> **ASSIGNMENT**
Return all lines from the entries below in which the word "padding" is present.

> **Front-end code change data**

--------------------

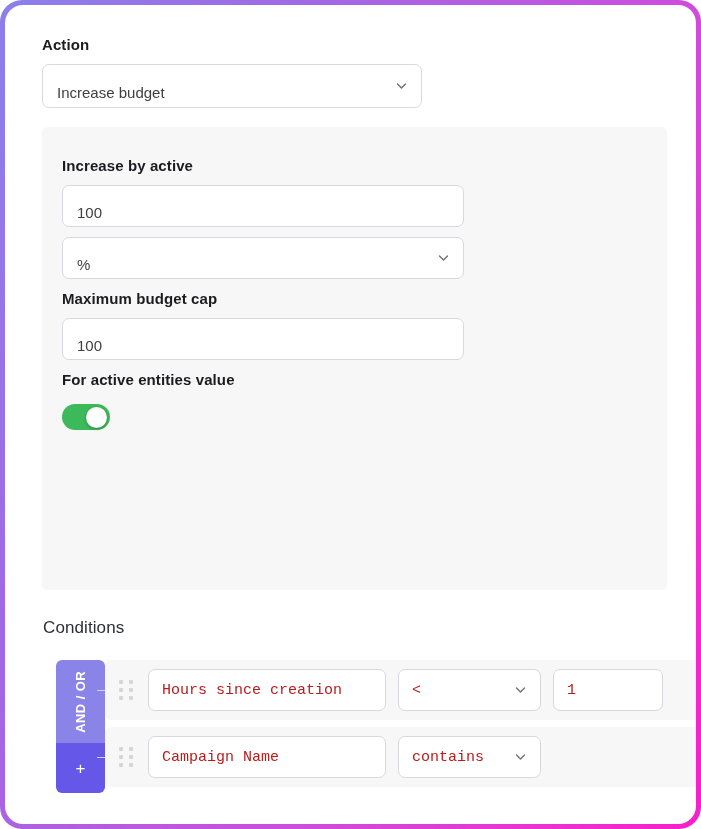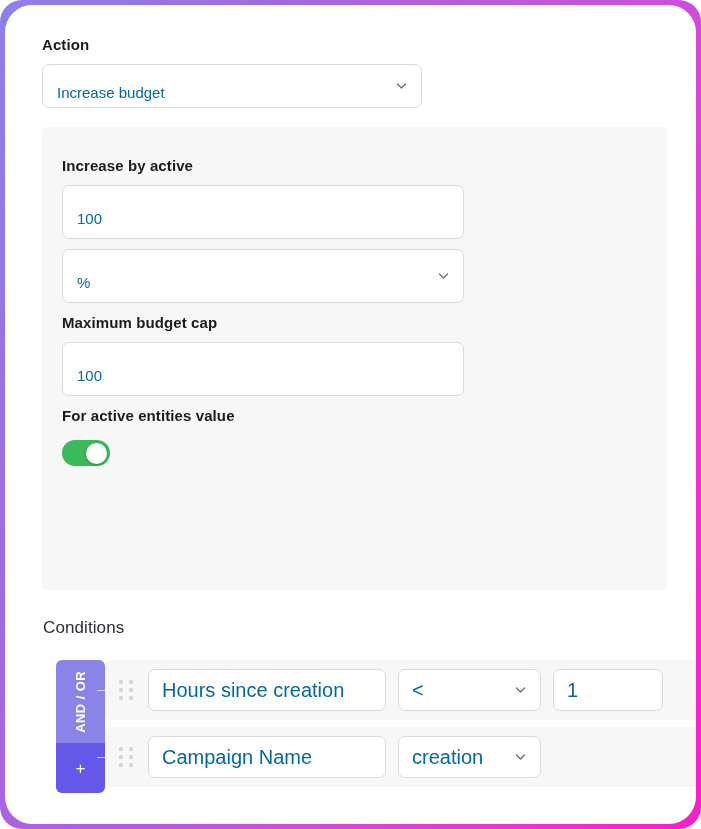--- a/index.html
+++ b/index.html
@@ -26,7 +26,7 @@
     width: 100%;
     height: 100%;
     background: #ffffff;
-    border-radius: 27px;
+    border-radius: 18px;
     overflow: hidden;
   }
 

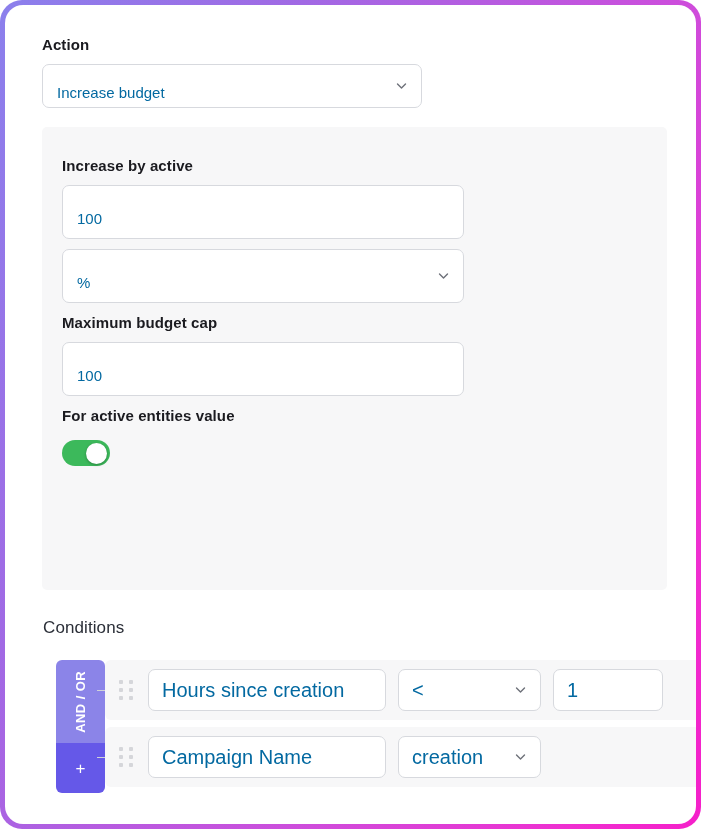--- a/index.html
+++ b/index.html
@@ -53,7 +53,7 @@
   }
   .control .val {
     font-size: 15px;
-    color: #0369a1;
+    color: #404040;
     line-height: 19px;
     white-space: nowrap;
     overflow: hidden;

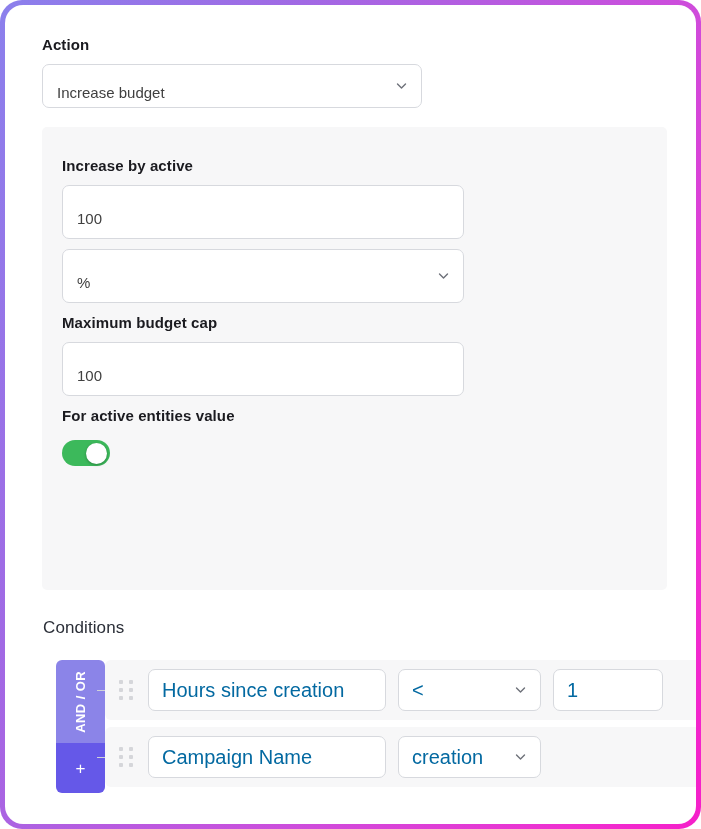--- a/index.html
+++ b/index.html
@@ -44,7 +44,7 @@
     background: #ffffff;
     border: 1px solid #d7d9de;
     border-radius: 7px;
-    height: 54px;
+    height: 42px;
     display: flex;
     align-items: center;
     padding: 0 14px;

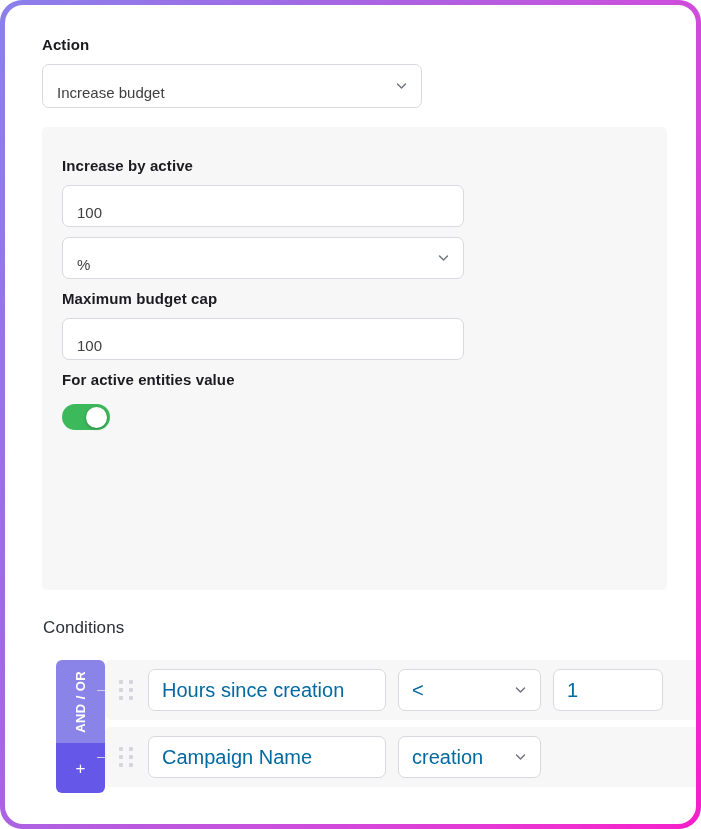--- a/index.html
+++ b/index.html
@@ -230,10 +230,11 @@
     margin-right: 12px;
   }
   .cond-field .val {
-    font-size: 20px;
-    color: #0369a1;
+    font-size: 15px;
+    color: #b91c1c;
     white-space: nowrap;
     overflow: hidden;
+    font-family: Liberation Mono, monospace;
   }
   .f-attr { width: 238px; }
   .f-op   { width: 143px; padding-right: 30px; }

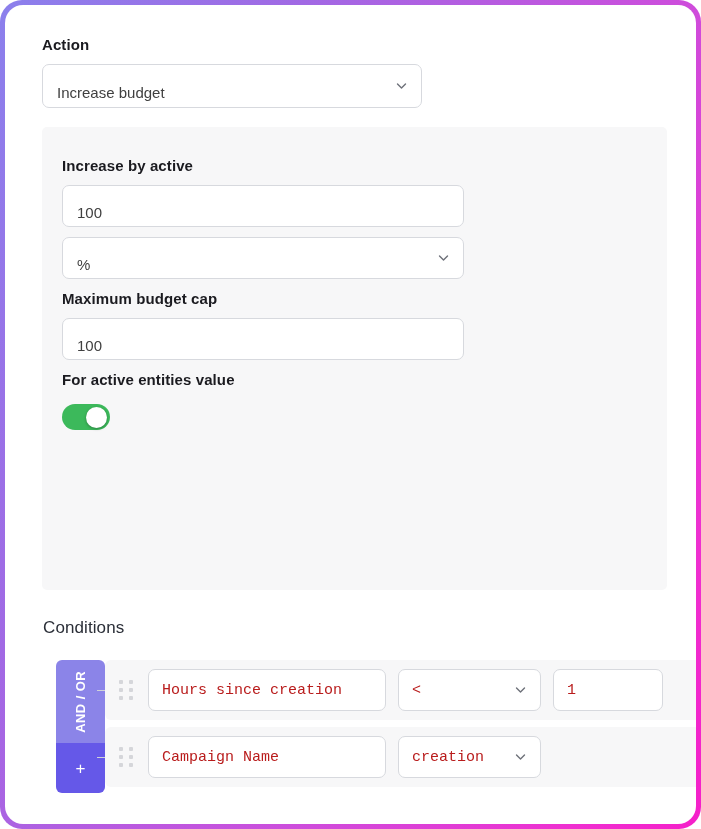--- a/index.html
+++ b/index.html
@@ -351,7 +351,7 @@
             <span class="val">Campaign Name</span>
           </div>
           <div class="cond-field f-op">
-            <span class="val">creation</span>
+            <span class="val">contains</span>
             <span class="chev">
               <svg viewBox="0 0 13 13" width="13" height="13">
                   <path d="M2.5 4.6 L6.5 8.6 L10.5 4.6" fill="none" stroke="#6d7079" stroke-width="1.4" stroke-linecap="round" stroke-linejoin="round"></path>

--------------------

> **RESPONSE TO THIS TASK**
     padding: 0 14px;
   .f-op   { width: 143px; padding-right: 30px; }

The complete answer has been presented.